Assignment 4 - Parsing Data

Due: Thursday, October 9, 2025, at 10pm

You may work alone or with a partner, but you must type up the code yourself. You may also discuss the assignment at a high level with other students. You should list any student with whom you discussed each part, and the manner of discussion (high-level, partner, etc.) in a comment at the top of each file. You should only have one partner for an entire assignment.

You should submit your assignment on Gradescope. See below for which files to submit.


Getting started:

You will work in two different files for this assignment. Additionally, you will need some data files.

  • Part 1: skeleton code and data file. You should save the code file as shapeParser.py and the data file as shapes.csv, both in a folder with graphics.py.
  • Part 2: skeleton code and data file. You should save the code file as weatherParser.py and the data file as weatherData.csv.

Goals

The primary goal for this assignment is to give you practice parsing CSV files. A secondary goal is to get you started thinking about how we can work with the data we use.


Parts of this assignment:


Comments and collaboration

# You should be equipped to complete this part right away.

As with all assignments in this course, for each file in this assignment, you are expected to provide top-level comments (lines that start with # at the top of the file) with your name and a collaboration statement. For this assignment, you have multiple programs; each needs a similar prelude.

You need a collaboration statement, even if just to say that you worked alone.


Note on style:

The following style guidelines are expected moving forward, and will typically constitute 5–10 points of each assignment (out of 100 points).

  • Variable names should be clear and easy to understand, should not start with a capital letter, and should only be a single letter when appropriate (usually for f as a file, i, j, and k as indices, potentially for x and y as coordinates, and maybe p as a point, c for a circle, r for a rectangle, etc.).
  • It’s good to use empty lines to break code into logical chunks.
  • Comments should be used for anything complex, and typically for chunks of 3–5 lines of code, but not every line.
  • Don’t leave extra print statements in the code, even if you left them commented out.
  • Make sure not to have code that computes the right answer by doing extra work (e.g., leaving a computation in a for loop when it could have occurred after the for loop, only once).
  • Avoid having tons of lines of code immediately after another that could have been in a loop.

Note: The example triangle-drawing program on pages 108–109 of the textbook demonstrates a great use of empty lines and comments, and has very clear variable names.
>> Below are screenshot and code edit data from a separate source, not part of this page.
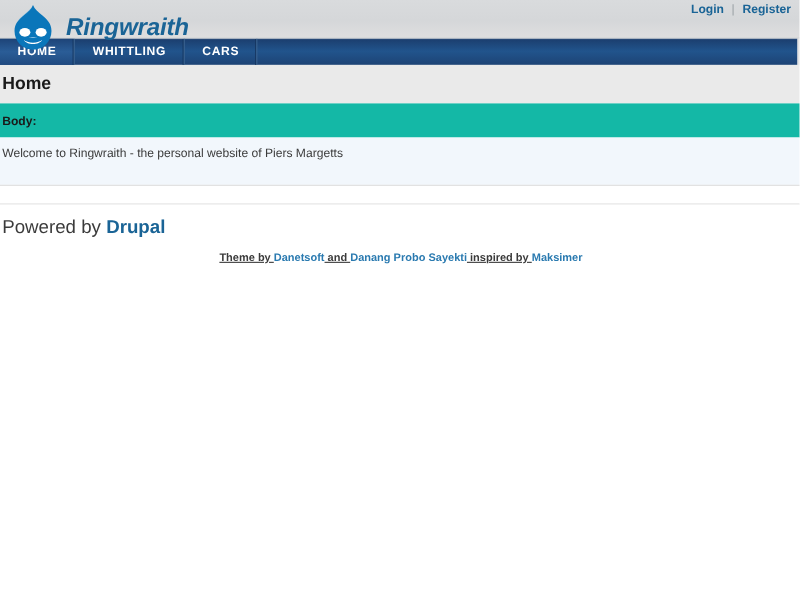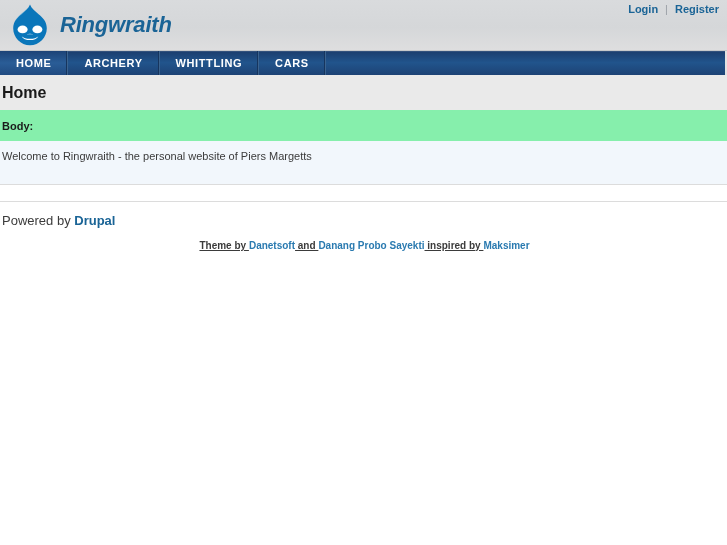--- a/index.html
+++ b/index.html
@@ -19,7 +19,7 @@
   
   .header-wrap {
     position: relative;
-    height: 51px;
+    height: 35px;
     background: linear-gradient(to bottom, #d9dbdd 0%, #d5d7d9 55%, #dededf 100%);
     border-bottom: 1px solid #c6c8ca;
     box-sizing: border-box;

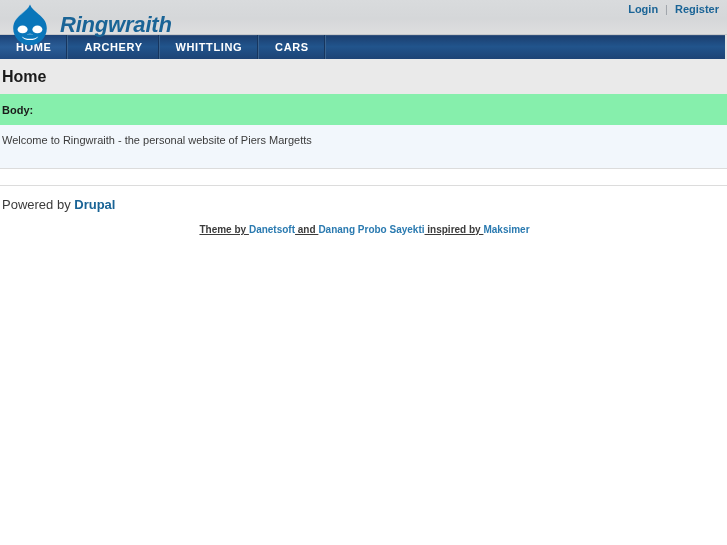--- a/index.html
+++ b/index.html
@@ -201,7 +201,6 @@
 
 <div class="nav-bar">
   <a href="#" class="nav-item active">HOME</a>
-  <a href="#" class="nav-item">ARCHERY</a>
   <a href="#" class="nav-item">WHITTLING</a>
   <a href="#" class="nav-item">CARS</a>
   <span class="nav-spacer"></span>

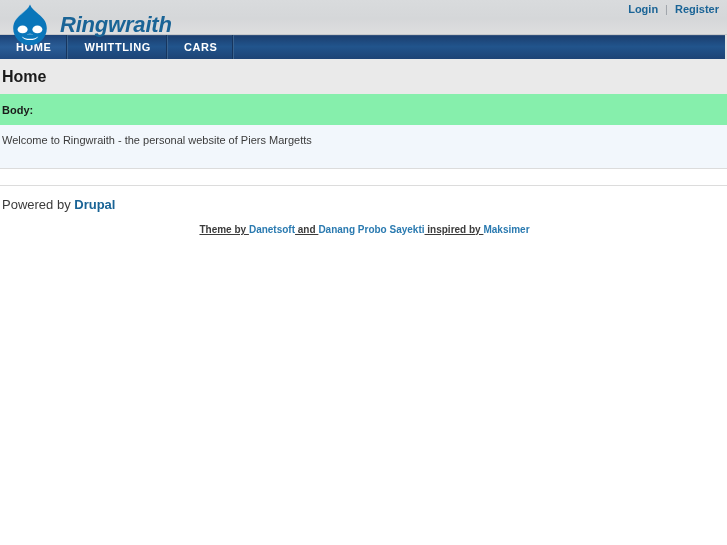--- a/index.html
+++ b/index.html
@@ -114,7 +114,7 @@
 
   
   .field-label-band {
-    background: #86efac;
+    background: #14b8a6;
     padding: 9px 0 8px 2px;
   }
   .field-label {

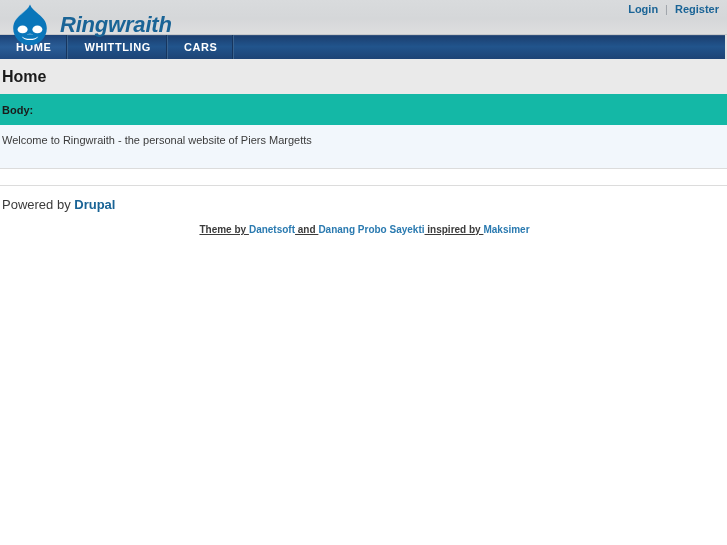--- a/index.html
+++ b/index.html
@@ -147,7 +147,7 @@
     background: #ffffff;
   }
   .powered-by {
-    font-size: 13px;
+    font-size: 17px;
     color: #3b3b3b;
   }
   .powered-by a {

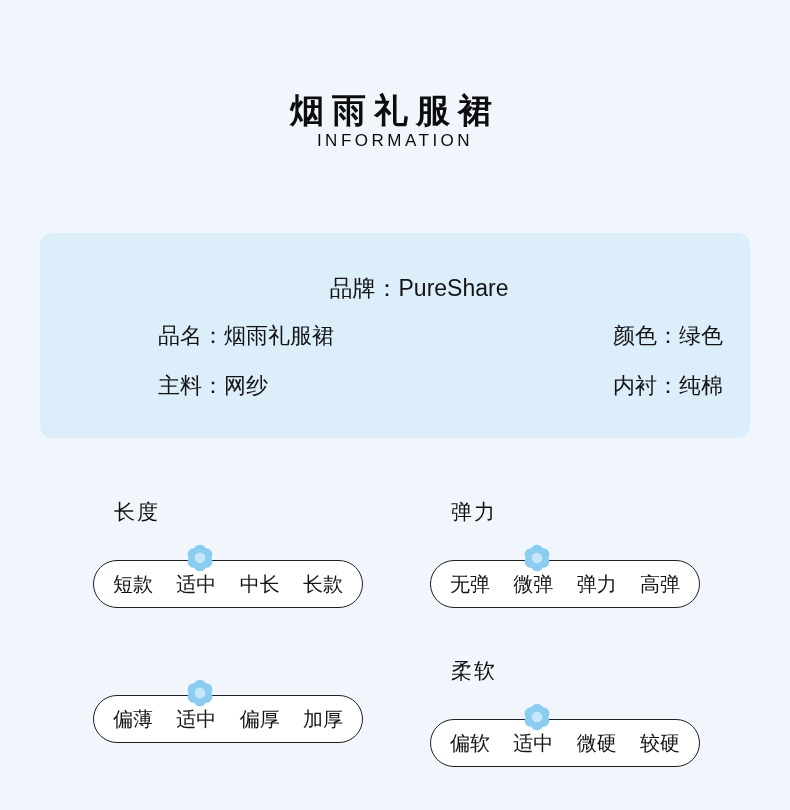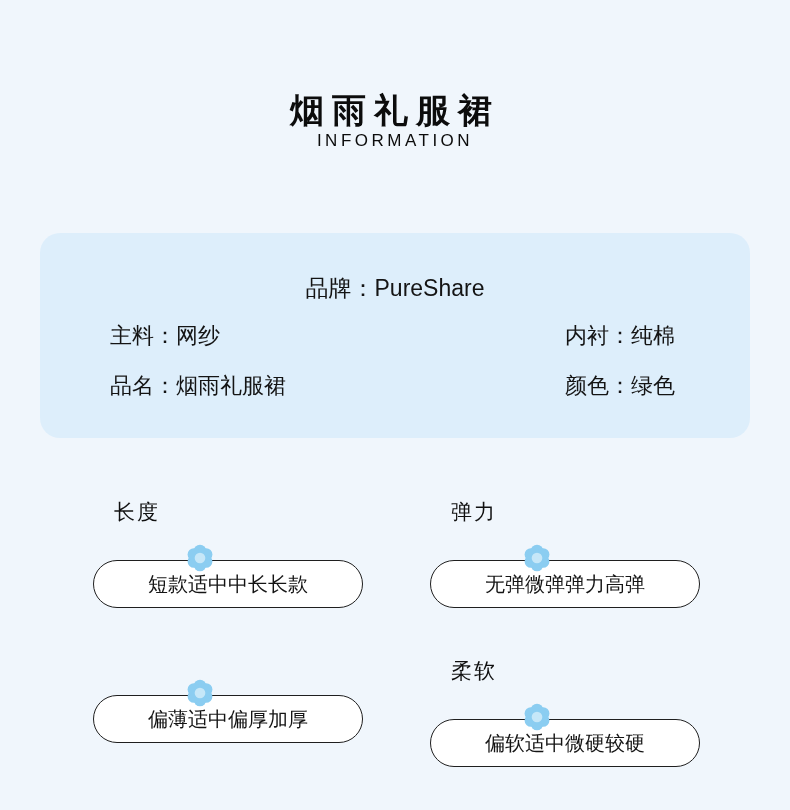--- a/index.html
+++ b/index.html
@@ -50,9 +50,10 @@
     width: 710px;
     height: 205px;
     background: var(--card-bg);
-    border-radius: 20px;
+    border-radius: 12px;
     font-size: 22px;
     line-height: 24px;
+    padding-left: 48px;
   }
   .brand-line { text-align: center; margin-top: 43px; font-size: 23px; }
   .card-row { display: flex; padding-left: 70px; margin-top: 24px; }

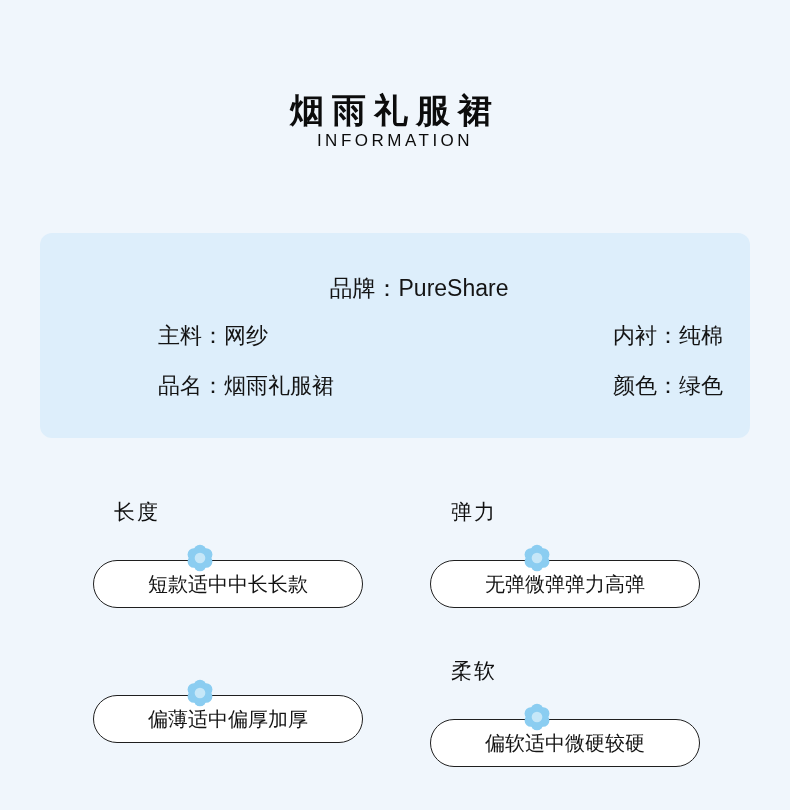--- a/index.html
+++ b/index.html
@@ -122,18 +122,18 @@
   </div>
   <div class="card-row">
     <div class="cell-left">
-      <span>主料：</span><span>网纱</span>
+      <span>品名：</span><span>烟雨礼服裙</span>
     </div>
     <div class="cell-right">
-      <span>内衬：</span><span>纯棉</span>
+      <span>颜色：</span><span>绿色</span>
     </div>
   </div>
   <div class="card-row">
     <div class="cell-left">
-      <span>品名：</span><span>烟雨礼服裙</span>
+      <span>主料：</span><span>网纱</span>
     </div>
     <div class="cell-right">
-      <span>颜色：</span><span>绿色</span>
+      <span>内衬：</span><span>纯棉</span>
     </div>
   </div>
 </div>

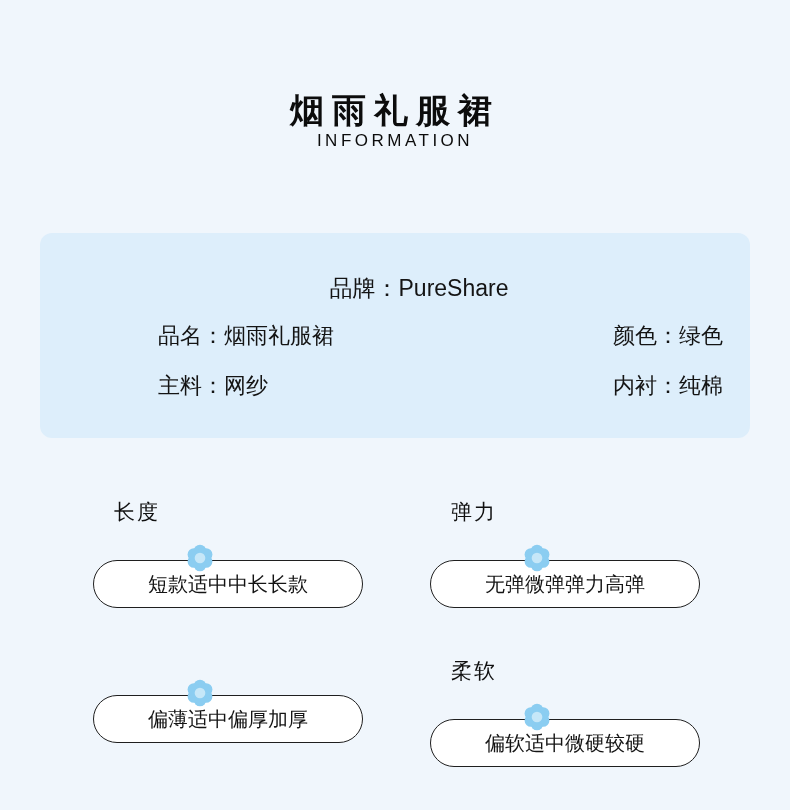--- a/index.html
+++ b/index.html
@@ -91,7 +91,7 @@
     border-radius: 24px;
     display: flex;
     align-items: center;
-    justify-content: center;
+    justify-content: space-between;
     padding: 0 19px;
     font-size: 20px;
   }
It is a good model to follow for style.


Part 1: Parsing a CSV file into shapes

# You should already be fully equipped to complete this part (it’s primarily based on Lesson 9—Friday Oct. 3).

In this part, you will complete the implementation of a program that parses a .csv file into a window of shapes. An example is in shapes.csv:

window,800,600

circle,600,200,40,blue
triangle,700,200,700,300,600,100,red
rectangle,50,60,200,400,yellow
square,40,40,30,magenta

circle,60,400,25
triangle,400,200,400,300,300,400
rectangle,770,500,650,250
square,500,400,100

As you can see, most lines of the file contain either the window information or information for a single shape, and a shape may or may not have a color specified. Some lines are empty, and your code should simply ignore them (but not crash when they are encountered).

We talked in class about top-down design for the earthquake-plotting program. An alternative is bottom-up design. In bottom-up design, you determine the functions you need to complete the smaller-scale tasks, and then determine how to connect them together.

Note: there are useful libraries that can help you parse CSV files, but you should not use them for this assignment. I want to be sure that you can parse the file on your own first.

Part a: complete shape-parsing functions

For this first subpart, you should complete the implementations of the four shape-parsing functions:

  • parseCircle
  • parseSquare
  • parseRectangle
  • parseTriangle

Each function should take in a list of information about the shape, including a possible color. The specific list varies for each shape type. Your functions should create the relevant shape object from graphics.py, fill it in (if the provided list contains a color string), and return it. These functions have a return value (a shape object), but no side effect. They should not draw their shape.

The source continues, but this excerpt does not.